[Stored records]
______________________________

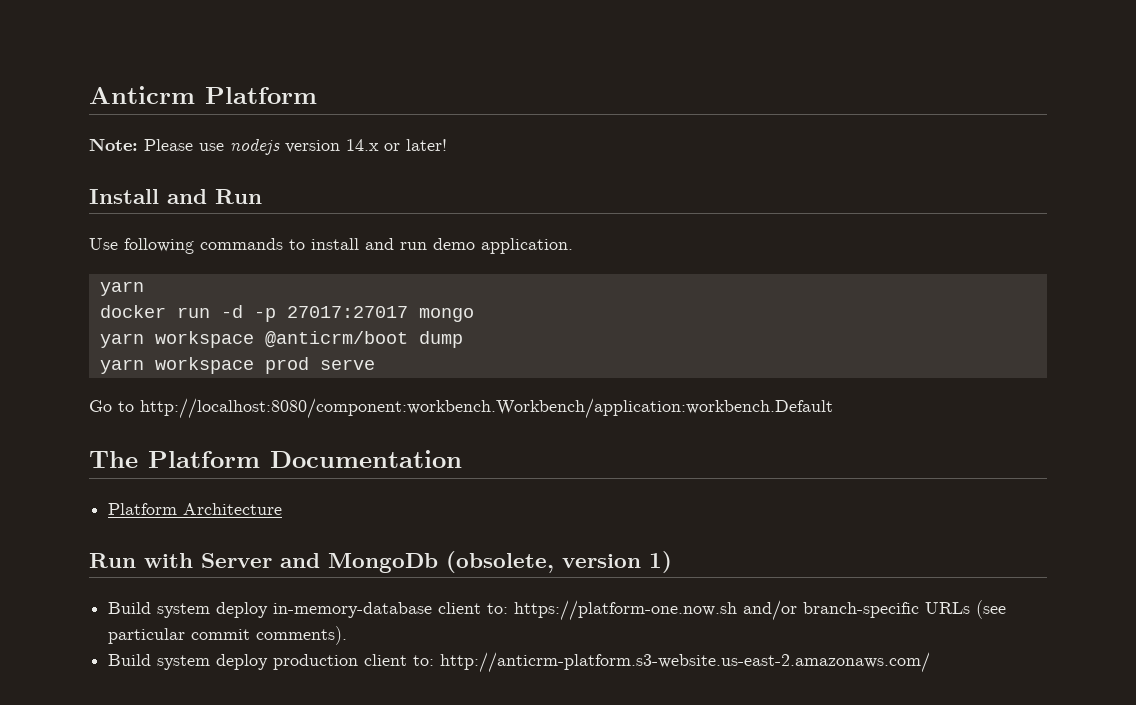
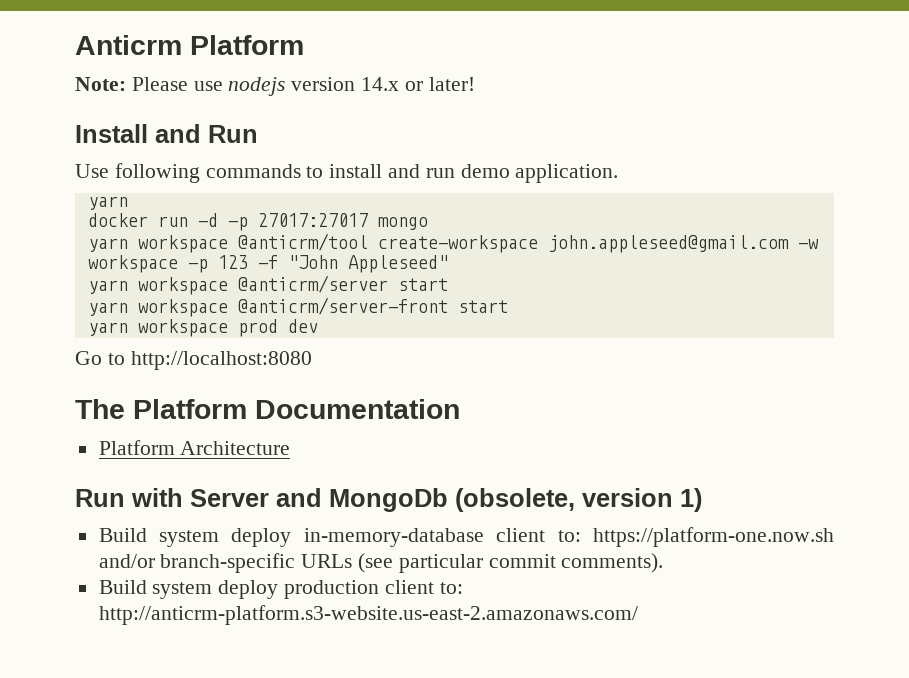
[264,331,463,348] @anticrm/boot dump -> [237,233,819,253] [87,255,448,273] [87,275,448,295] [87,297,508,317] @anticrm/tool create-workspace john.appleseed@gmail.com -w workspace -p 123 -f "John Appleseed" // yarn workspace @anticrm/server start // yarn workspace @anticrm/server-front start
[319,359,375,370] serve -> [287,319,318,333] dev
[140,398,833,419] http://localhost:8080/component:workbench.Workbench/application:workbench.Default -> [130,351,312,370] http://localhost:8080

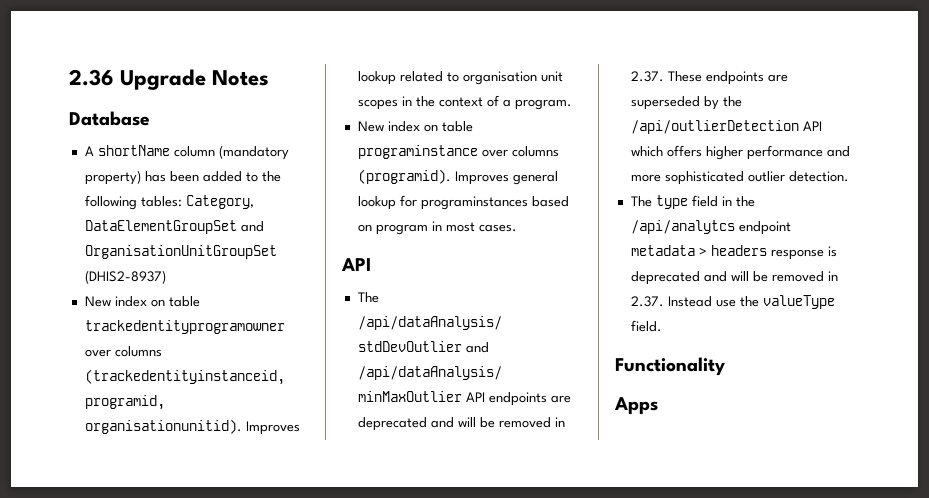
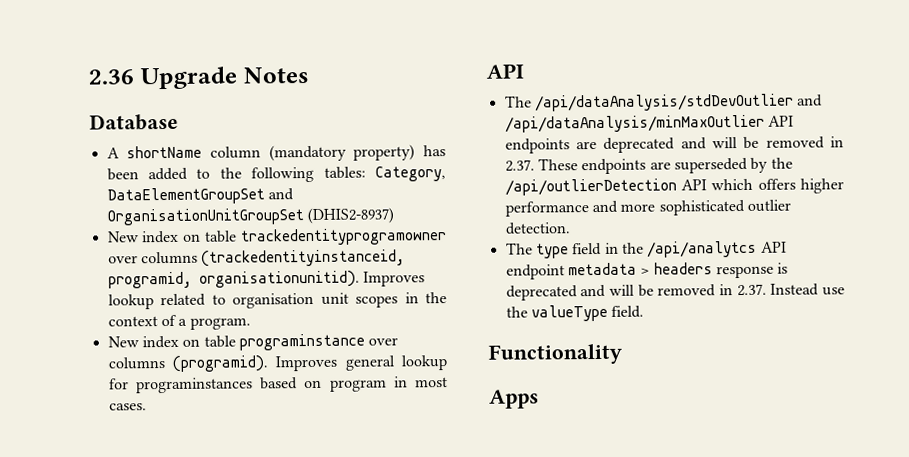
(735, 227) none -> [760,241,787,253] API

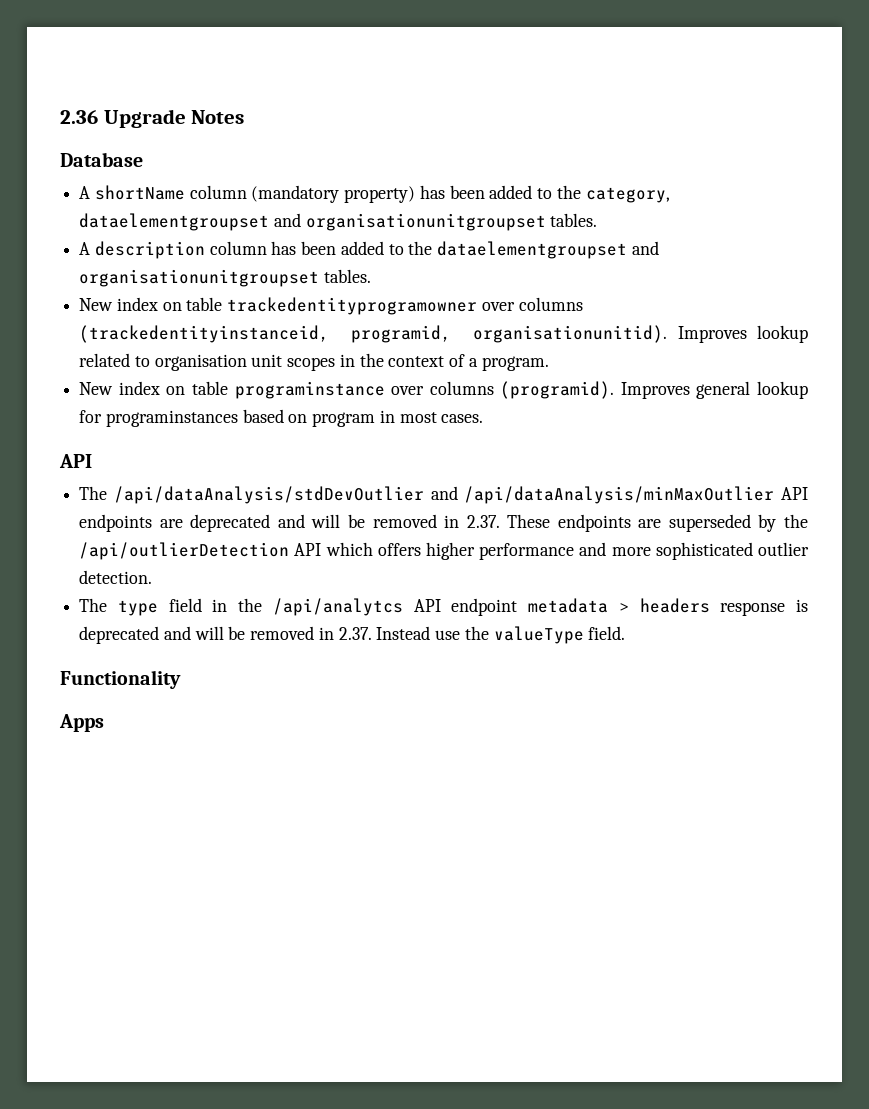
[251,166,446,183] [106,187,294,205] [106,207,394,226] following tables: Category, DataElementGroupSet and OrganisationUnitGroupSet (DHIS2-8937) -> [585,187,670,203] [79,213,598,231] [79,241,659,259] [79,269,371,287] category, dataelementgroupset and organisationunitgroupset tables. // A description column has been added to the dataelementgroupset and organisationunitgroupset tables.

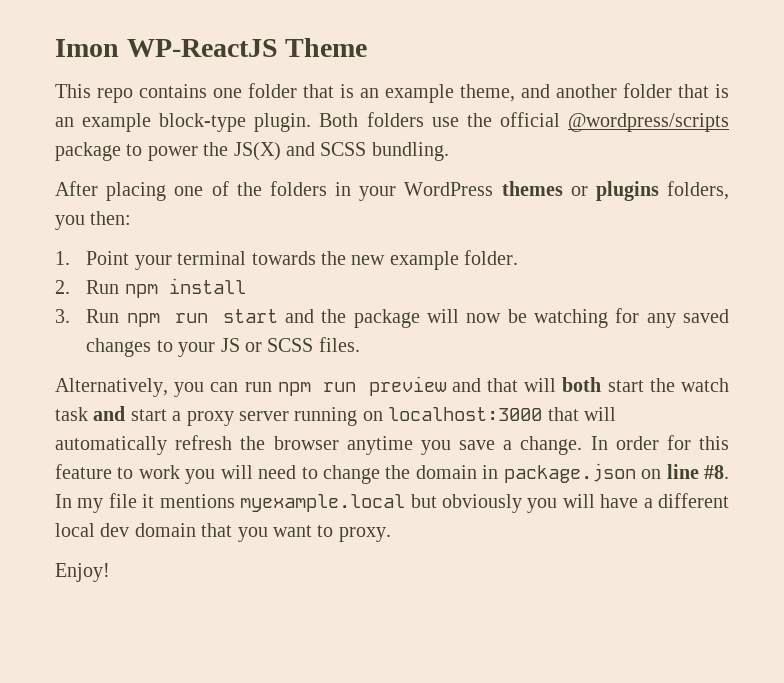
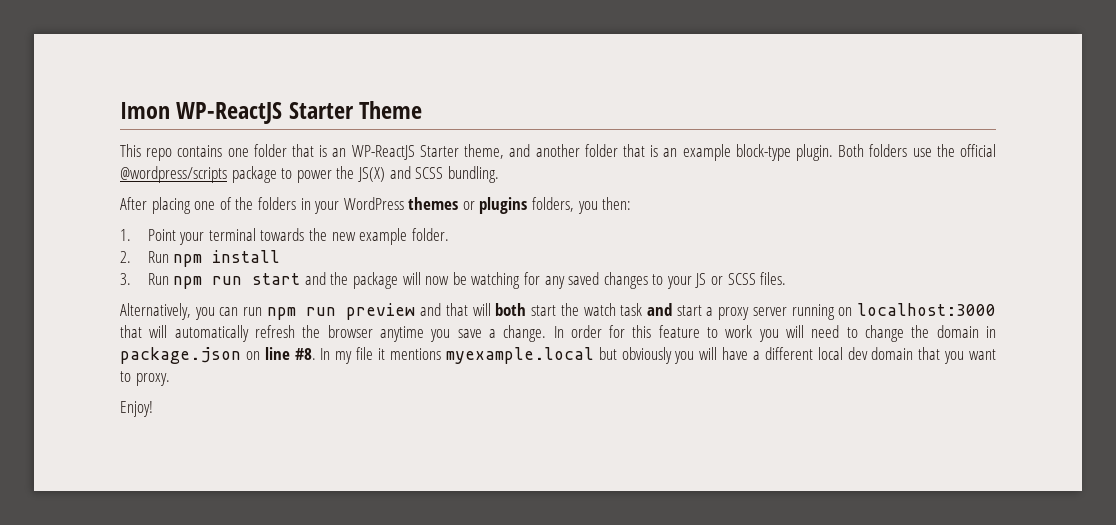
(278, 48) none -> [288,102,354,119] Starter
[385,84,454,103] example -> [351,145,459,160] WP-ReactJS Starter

______________________________

**Task to carry out**
Every entry above should be returned exactly, with no images included.

**Response**
[264,331,463,348] @anticrm/boot dump -> [237,233,819,253] [87,255,448,273] [87,275,448,295] [87,297,508,317] @anticrm/tool create-workspace john.appleseed@gmail.com -w workspace -p 123 -f "John Appleseed" // yarn workspace @anticrm/server start // yarn workspace @anticrm/server-front start
[319,359,375,370] serve -> [287,319,318,333] dev
[140,398,833,419] http://localhost:8080/component:workbench.Workbench/application:workbench.Default -> [130,351,312,370] http://localhost:8080

(735, 227) none -> [760,241,787,253] API

[251,166,446,183] [106,187,294,205] [106,207,394,226] following tables: Category, DataElementGroupSet and OrganisationUnitGroupSet (DHIS2-8937) -> [585,187,670,203] [79,213,598,231] [79,241,659,259] [79,269,371,287] category, dataelementgroupset and organisationunitgroupset tables. // A description column has been added to the dataelementgroupset and organisationunitgroupset tables.

(278, 48) none -> [288,102,354,119] Starter
[385,84,454,103] example -> [351,145,459,160] WP-ReactJS Starter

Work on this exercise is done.